小説 | ナノ

「寝ないのか。」

こちらに背を向けて縁側に座る三郎次に声をかけてみた。思う存分感傷に浸らせてこちらに戻ってくるまで待つつもりだったが、先にしびれを切らしてしまった。
返事はなかった。微動だにせず、夜空を見上げているようだ。

「三郎次。」

もう一度声をかけた。今度は、低い小さな声で「ああ。」と返事があった。しかし体は相変わらず動かない。

「もう寝よう。」
「先に、寝てくれ。」
「お前の物音で起こされちゃかなわない。」
「…」
「起きてても、変わらないんだ。明日に備えて寝た方がいい。」


沈黙が訪れた。
静かに三郎次に近づいて隣へと腰を下ろすと三郎次がちらりとこちらを見た。


「明日、花子がいなくなるのか。信じらんないな。」


そう言ってふっと、寂しそうに三郎次が笑う。三郎次には似合わない、自嘲的な笑みだった。僕は無関心を装うように、視線を外した。
三郎次が花子を好いているのは明らかだった。捻くれた言葉に乗っかった想いはわかりやすい程だったからだ。花子が好きだろ、と尋ねた三郎次の反応といったら。必死に赤い顔で否定する姿はかわいらしいものだった。
その花子が先日、忍術学園をやめるのだと伝えに来た。放心する僕らに茶化しながら「立派な家に嫁ぐの。」と笑って。気丈なその姿を見て、強い女だと感心した。

ついに明日、花子は学園を去る。


「左近、俺は立派な忍者になるよ。」
「ああ、なれるさ。お前なら。」
「俺は俺の決断に後悔なんてしない。絶対に、しない。」


闇の空に三郎次の決意は吸い込まれる。でも僕の記憶にはしっかりと残された。

「花子もきっと、ここを離れて、幸せになる。あいつは要領悪いしがさつだし、その方が向いてるな。」


今日は星が見えない。隠れた無数の光が息を殺して、僕らを静かに見守っているようだった。そうだったら、いいと思った。
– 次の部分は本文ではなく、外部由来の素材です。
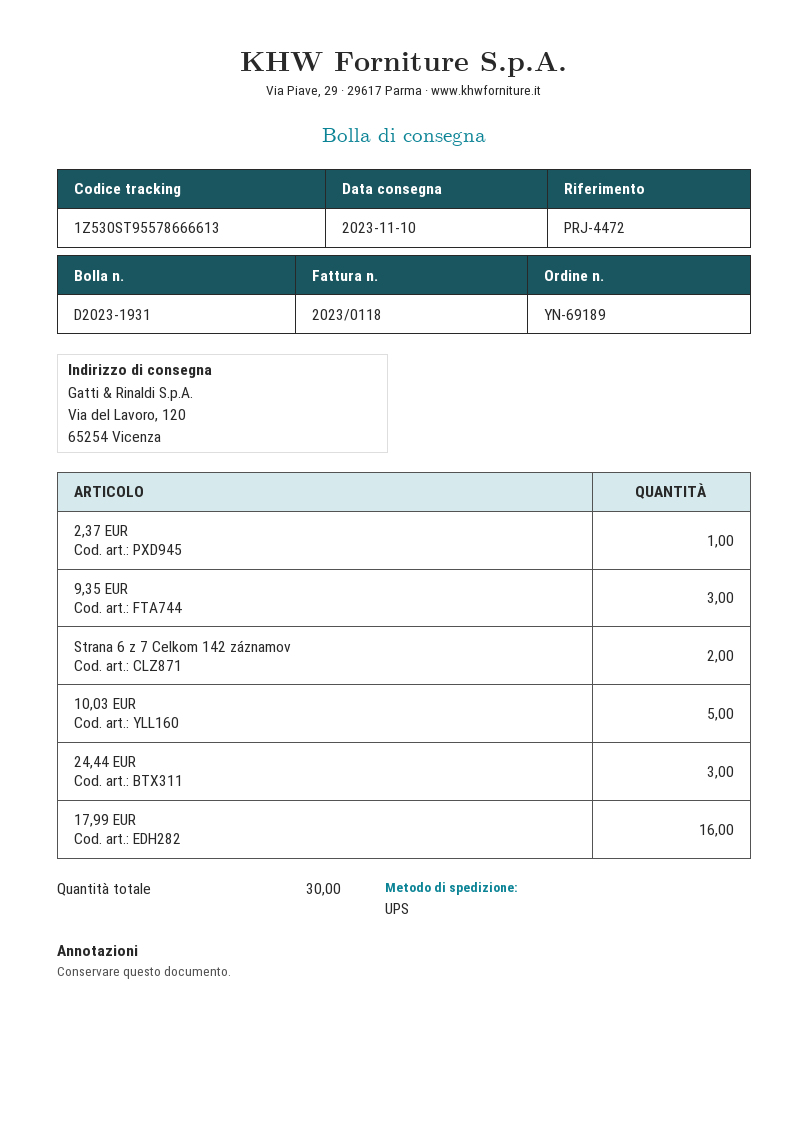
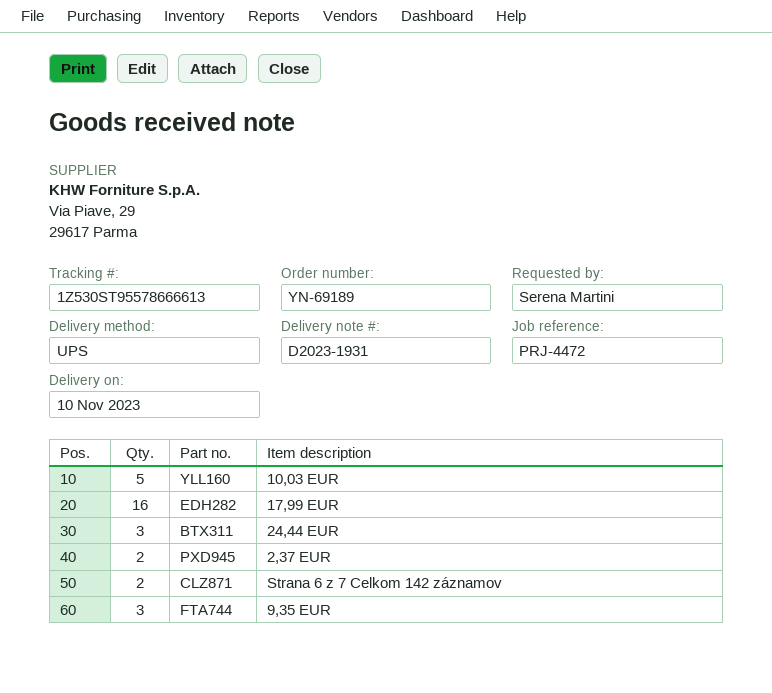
2,37 EUR: 1 -> 2

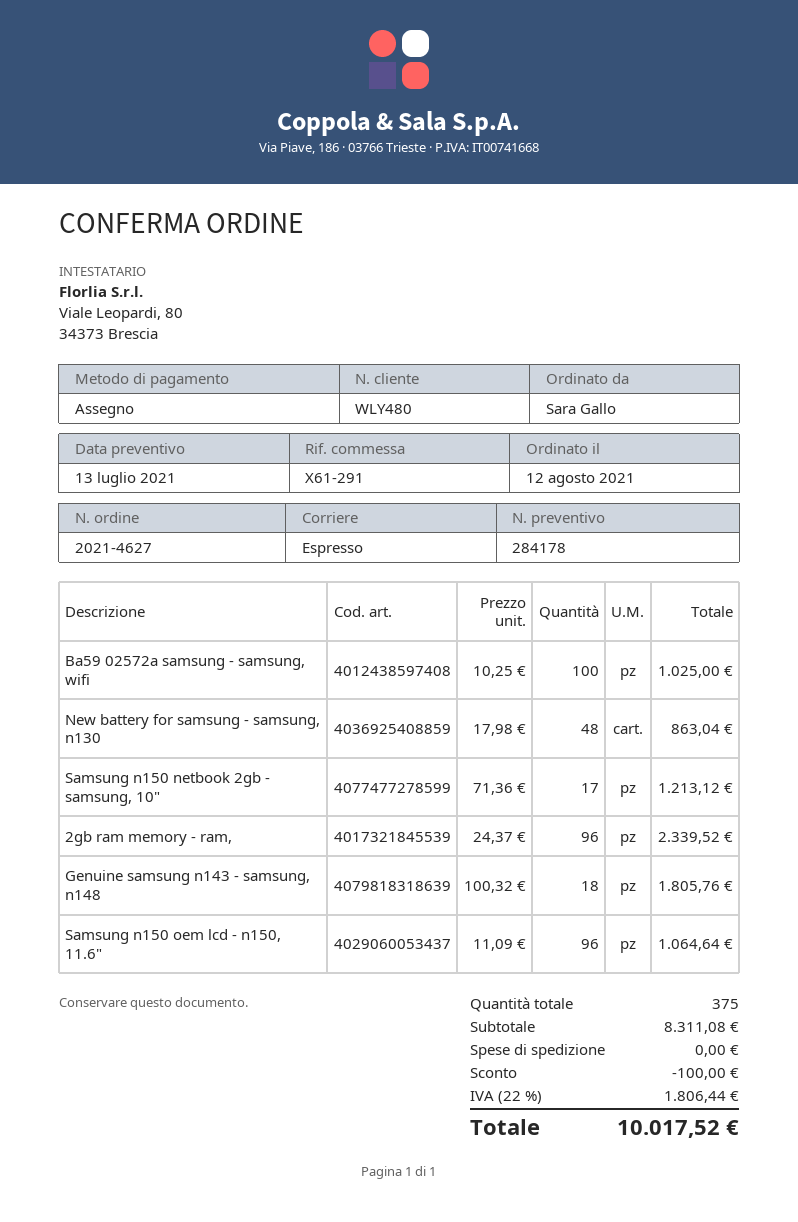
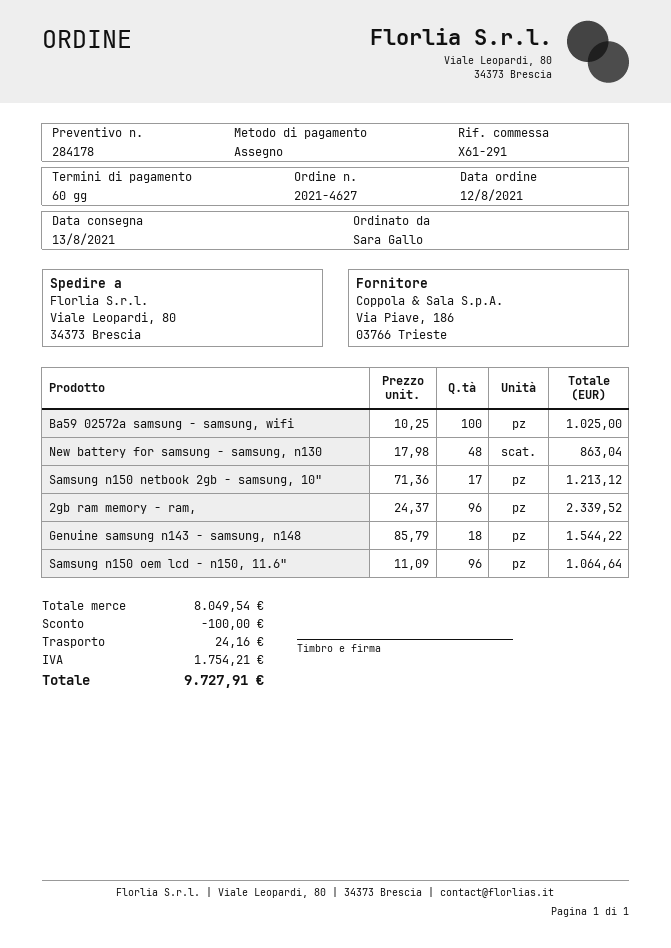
Genuine samsung n143 - samsung, n148: 18 x 100.32 = 1805.76 -> 18 x 85.79 = 1544.22
subtotal: 8311.08 -> 8049.54
shipping: 0.00 -> 24.16
tax: 1806.44 -> 1754.21
total: 10017.52 -> 9727.91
「あとは、早く俺のきたない欲望なんかがぜんぶ綺麗になくなってくれれば万事いいのに。」


その悲痛な願いも夜空に消えていく。僕は闇の中の光を見つめ続けた。今隣で三郎次が泣いているような気がした。夜が開ける前に三郎次の苦しみがすこしでも、この夜空に吸い込まれますように。